• [SUPPLIED ENTRIES]
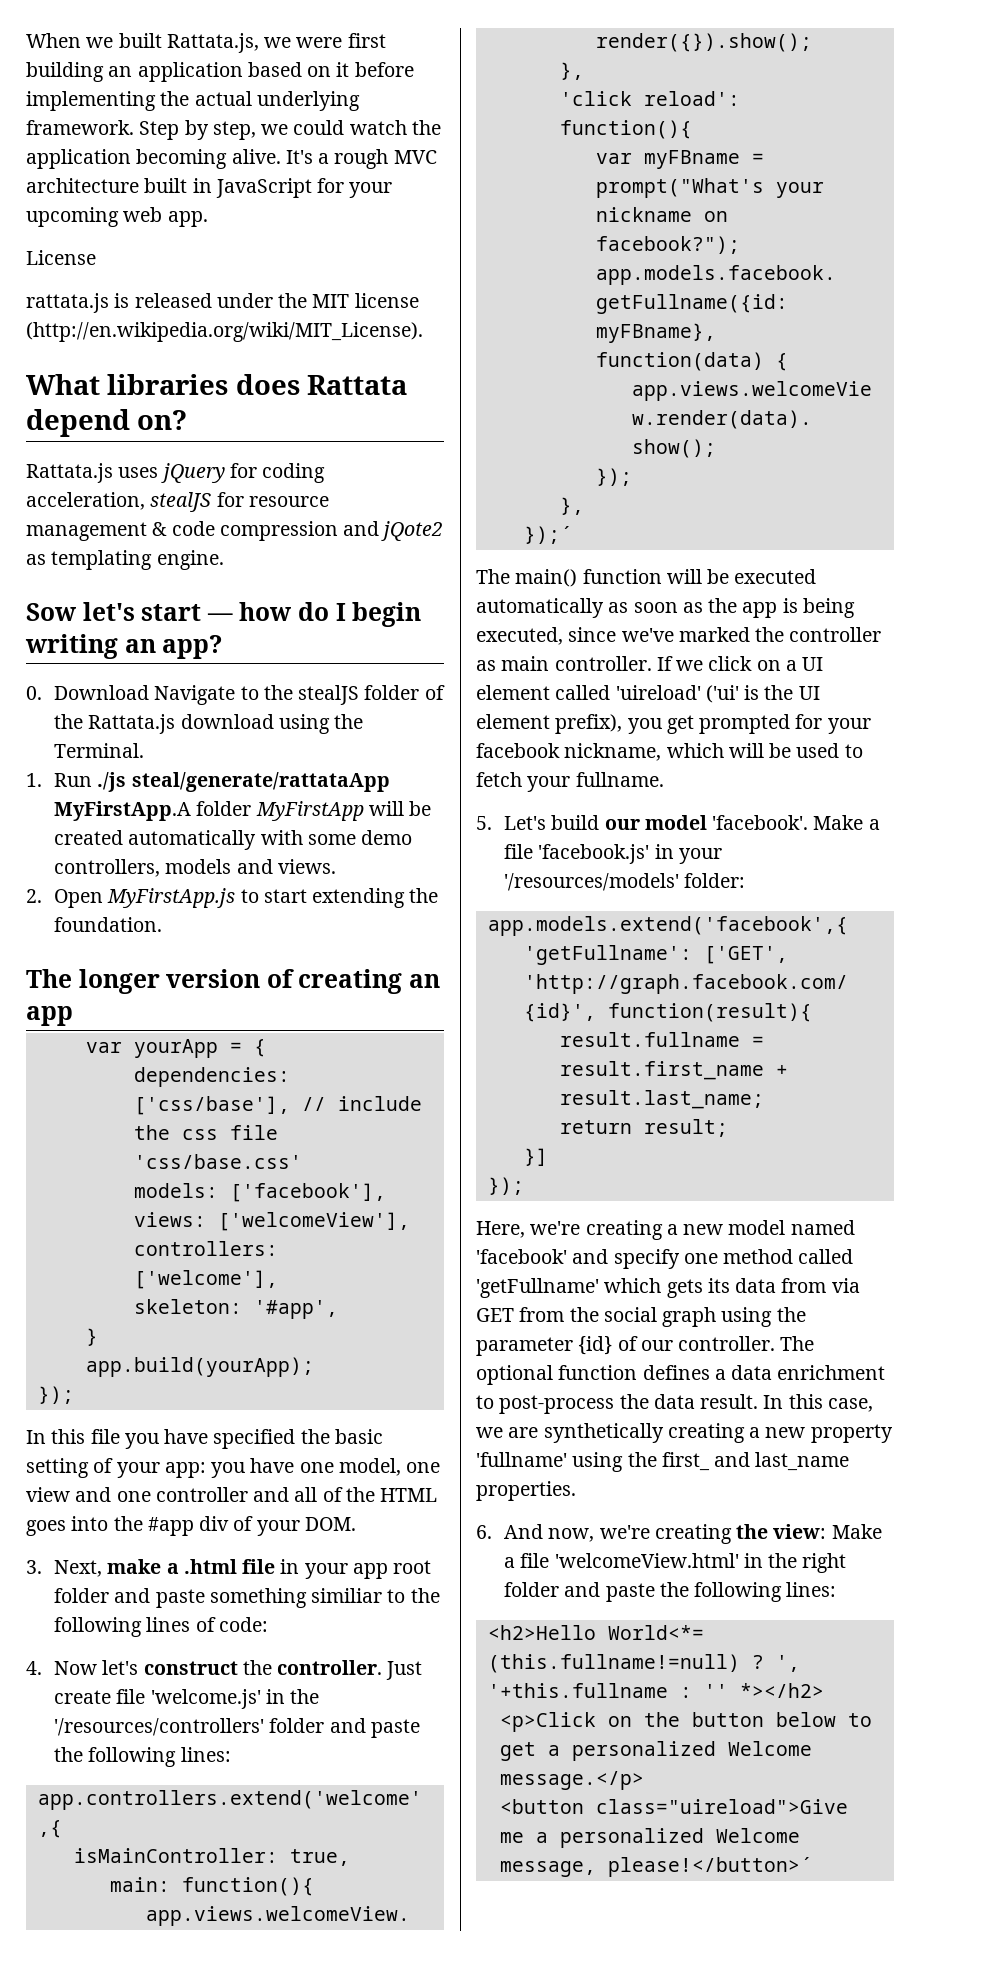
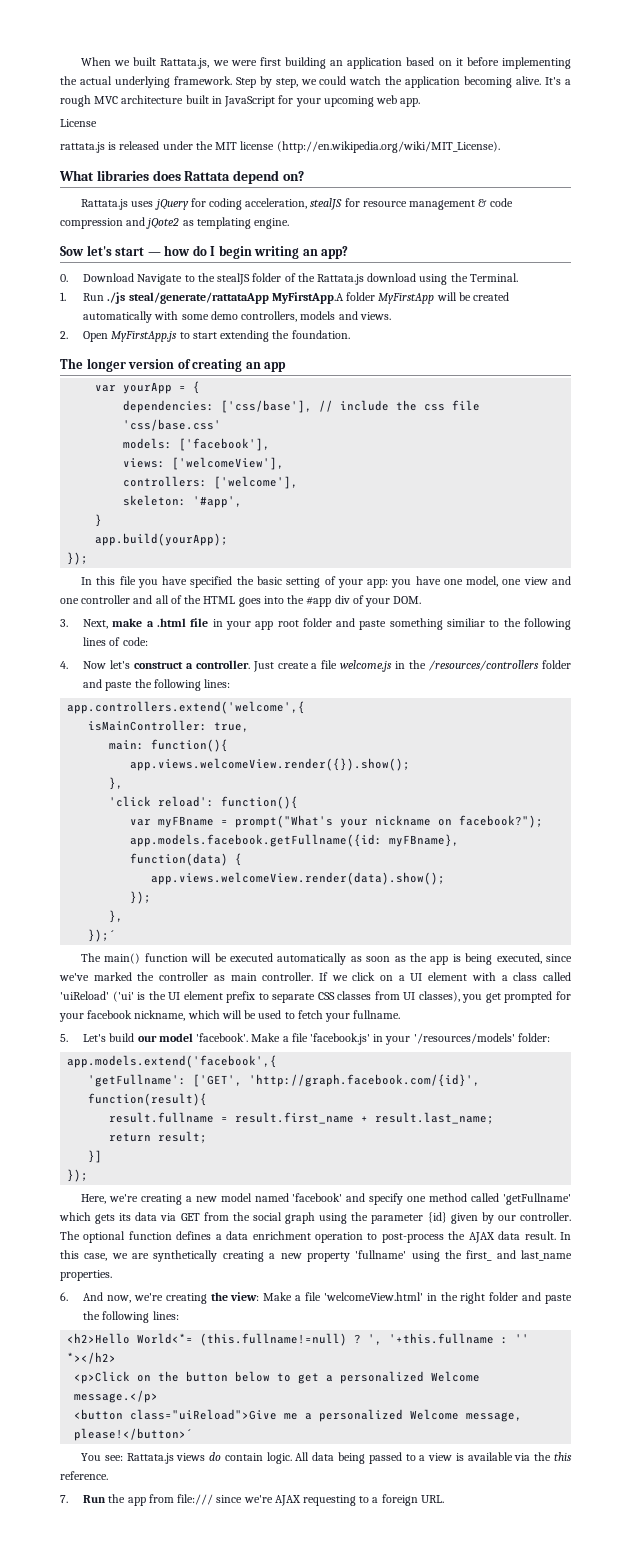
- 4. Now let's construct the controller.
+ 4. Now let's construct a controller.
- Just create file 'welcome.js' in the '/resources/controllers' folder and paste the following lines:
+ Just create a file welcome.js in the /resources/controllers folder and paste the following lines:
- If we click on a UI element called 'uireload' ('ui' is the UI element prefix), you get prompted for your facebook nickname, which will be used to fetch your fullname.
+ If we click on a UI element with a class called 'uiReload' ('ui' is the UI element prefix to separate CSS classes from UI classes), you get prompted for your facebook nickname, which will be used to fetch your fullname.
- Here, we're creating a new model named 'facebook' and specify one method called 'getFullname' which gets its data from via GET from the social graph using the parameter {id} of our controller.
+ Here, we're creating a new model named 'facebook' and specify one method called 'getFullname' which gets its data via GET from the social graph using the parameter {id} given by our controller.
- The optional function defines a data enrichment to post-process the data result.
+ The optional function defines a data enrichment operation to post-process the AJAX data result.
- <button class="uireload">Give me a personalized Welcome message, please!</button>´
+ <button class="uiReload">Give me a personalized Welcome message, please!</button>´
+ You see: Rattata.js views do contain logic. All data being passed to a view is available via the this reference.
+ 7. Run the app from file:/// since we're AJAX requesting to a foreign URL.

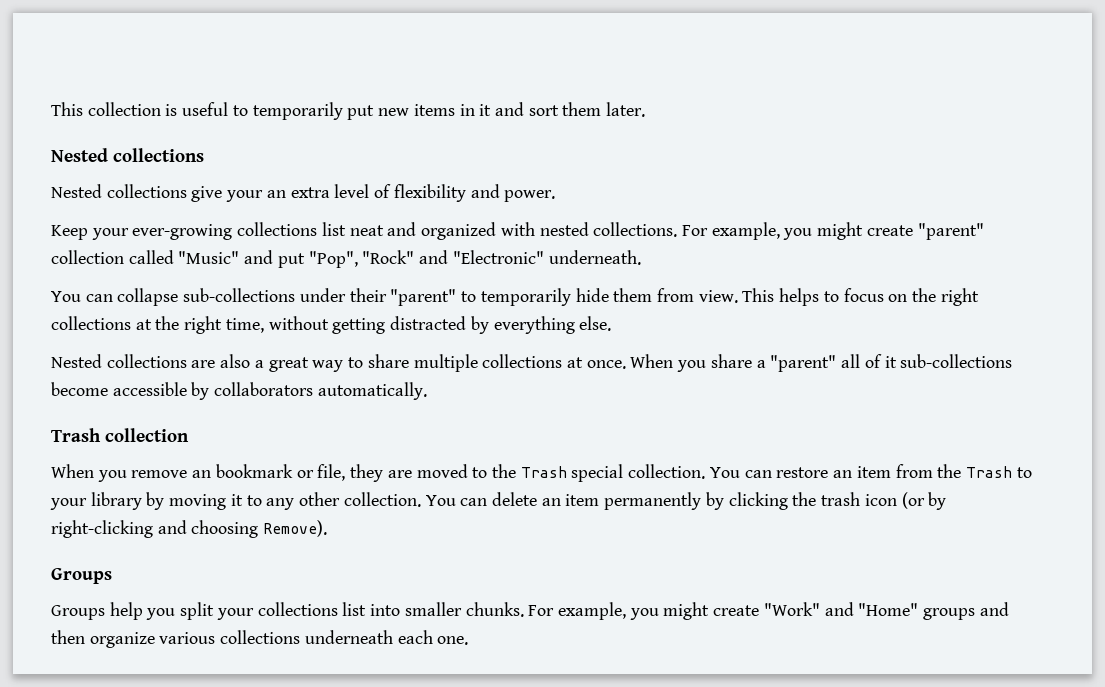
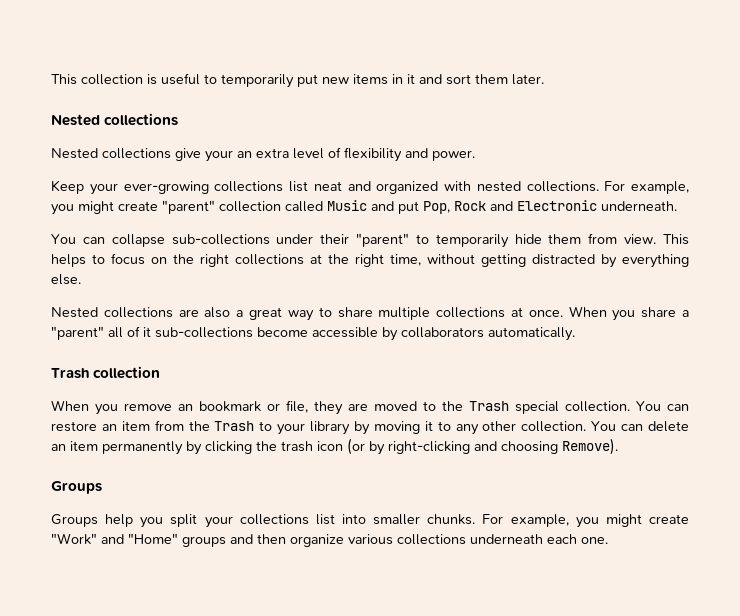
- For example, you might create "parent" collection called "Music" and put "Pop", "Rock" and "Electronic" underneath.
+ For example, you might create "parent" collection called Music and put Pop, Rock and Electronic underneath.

• [TASK PROMPT] Above are records with pictures; repeat the records exactly and leave the pictures out.

• [ANSWER AREA]
- 4. Now let's construct the controller.
+ 4. Now let's construct a controller.
- Just create file 'welcome.js' in the '/resources/controllers' folder and paste the following lines:
+ Just create a file welcome.js in the /resources/controllers folder and paste the following lines:
- If we click on a UI element called 'uireload' ('ui' is the UI element prefix), you get prompted for your facebook nickname, which will be used to fetch your fullname.
+ If we click on a UI element with a class called 'uiReload' ('ui' is the UI element prefix to separate CSS classes from UI classes), you get prompted for your facebook nickname, which will be used to fetch your fullname.
- Here, we're creating a new model named 'facebook' and specify one method called 'getFullname' which gets its data from via GET from the social graph using the parameter {id} of our controller.
+ Here, we're creating a new model named 'facebook' and specify one method called 'getFullname' which gets its data via GET from the social graph using the parameter {id} given by our controller.
- The optional function defines a data enrichment to post-process the data result.
+ The optional function defines a data enrichment operation to post-process the AJAX data result.
- <button class="uireload">Give me a personalized Welcome message, please!</button>´
+ <button class="uiReload">Give me a personalized Welcome message, please!</button>´
+ You see: Rattata.js views do contain logic. All data being passed to a view is available via the this reference.
+ 7. Run the app from file:/// since we're AJAX requesting to a foreign URL.

- For example, you might create "parent" collection called "Music" and put "Pop", "Rock" and "Electronic" underneath.
+ For example, you might create "parent" collection called Music and put Pop, Rock and Electronic underneath.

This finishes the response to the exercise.